Three recent legislative and regulatory actions have increased this complexity.
PRONG ONE: PHYSICIAN FEE SCHEDULE PROPOSALS
This past July, the Centers for Medicare and Medicaid Services (“CMS”) issued its Proposed Revisions to Payment Policies Under the Physician Fee Schedule. Those revisions impact the Stark regulations, including:
- Suggestions of possible changes to the “same building” and “ centralized location” definitions pertaining to Stark exception.
- Suggestions that percentage based compensation deals would be considered to meet the “set in advance” requirement only in those circumstances in which they are based on revenue from services personally performed by the physician receiving the compensation.
- Proposed changes to the definition of an “entity” to include both the person or entity that presents the claim and the person or entity that either provides the designated health services or causes the claim to be presented. The impact of this would be to make illegal “under arrangements” services contracts between physicians and hospitals.
- Expanding the definition of ownership and investment interests to include a physician’s, or her family member’s, interest in a retirement plan, such that if the retirement plan has an interest in a DHS entity, the physician’s referrals to that entity would be prohibited unless subject to an exception.

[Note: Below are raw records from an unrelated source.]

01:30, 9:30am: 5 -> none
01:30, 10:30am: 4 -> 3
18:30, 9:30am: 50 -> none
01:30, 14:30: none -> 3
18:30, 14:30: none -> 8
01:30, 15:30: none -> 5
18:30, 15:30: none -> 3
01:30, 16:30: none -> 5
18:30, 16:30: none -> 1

- The requirement that the burden be on the entity submitting the claim to prove that the service was not furnished pursuant to a prohibited referral.
PRONG TWO: SCHIP LEGISLATION
In August, the United States House of Representatives passed the Children’s Health and Medicare Protection Act of 2007, commonly referred to in the press as the “SCHIP amendment legislation,” which includes language severely limiting Stark’s “whole hospital” exception.
As presently in effect (that is, unaffected by the proposed new law), there is an exception to the general Stark law prohibition on referrals by a physician to a hospital in which the physician has an ownership interest. This exception is referred to as the “whole hospital” exception as it permits an ownership interest in the whole facility, as opposed to an interest in merely a part of the facility. The House version of the Children’s Health and Medicare Protection Act of 2007 eliminates that exception. It grandfathers in hospitals with physician ownership that were in operation with Medicare provider agreements as of July 24, 2007, as long as they do not increase the number of beds or the number of operating rooms that were in existence on that date. However, it requires grandfathered hospitals to reduce physician ownership to an aggregate of no more than 40% of the facility and to no more than 2% individually within 18 months of enactment. It also mandates new disclosure of ownership rules as well as the disclosure to patients if the hospital fails to have 24 hour physician coverage.
The version of SCHIP amendment legislation passed by the Senate does not include this Stark law change. Although it is unknown in what final form the Act will emerge from conference committee or whether it will be signed into law, the prospect of loss of the whole hospital exception is already having a chilling effect on physician ownership of hospital deals.
If the Stark amendment language of the House version of the Act becomes law, the market for, and valuation of, hospitals will be affected greatly. Facilities which are owned largely, or entirely, by referring physicians will face particularly tough challenges: Divest to whom? Who must be cut from the investor roster entirely and who may remain? Stop participating in Medicare and Medicaid? Close? Cease any plans for expansion? Divestiture may create bargains in the hospital market; however, as physician ownership patterns change, so too will referral patterns, placing, in some instances, doubt on the continuation of historical operating margins and, therefore, on valuation.
PRONG THREE: PHASE III STARK REGULATIONS
On September 2007, CMS released its purportedly final phase, Phase III, of the Stark regulations. As it did with the proposed revisions to the Physician Fee Schedule, CMS used the Phase III regulations to further attack percentage based compensation.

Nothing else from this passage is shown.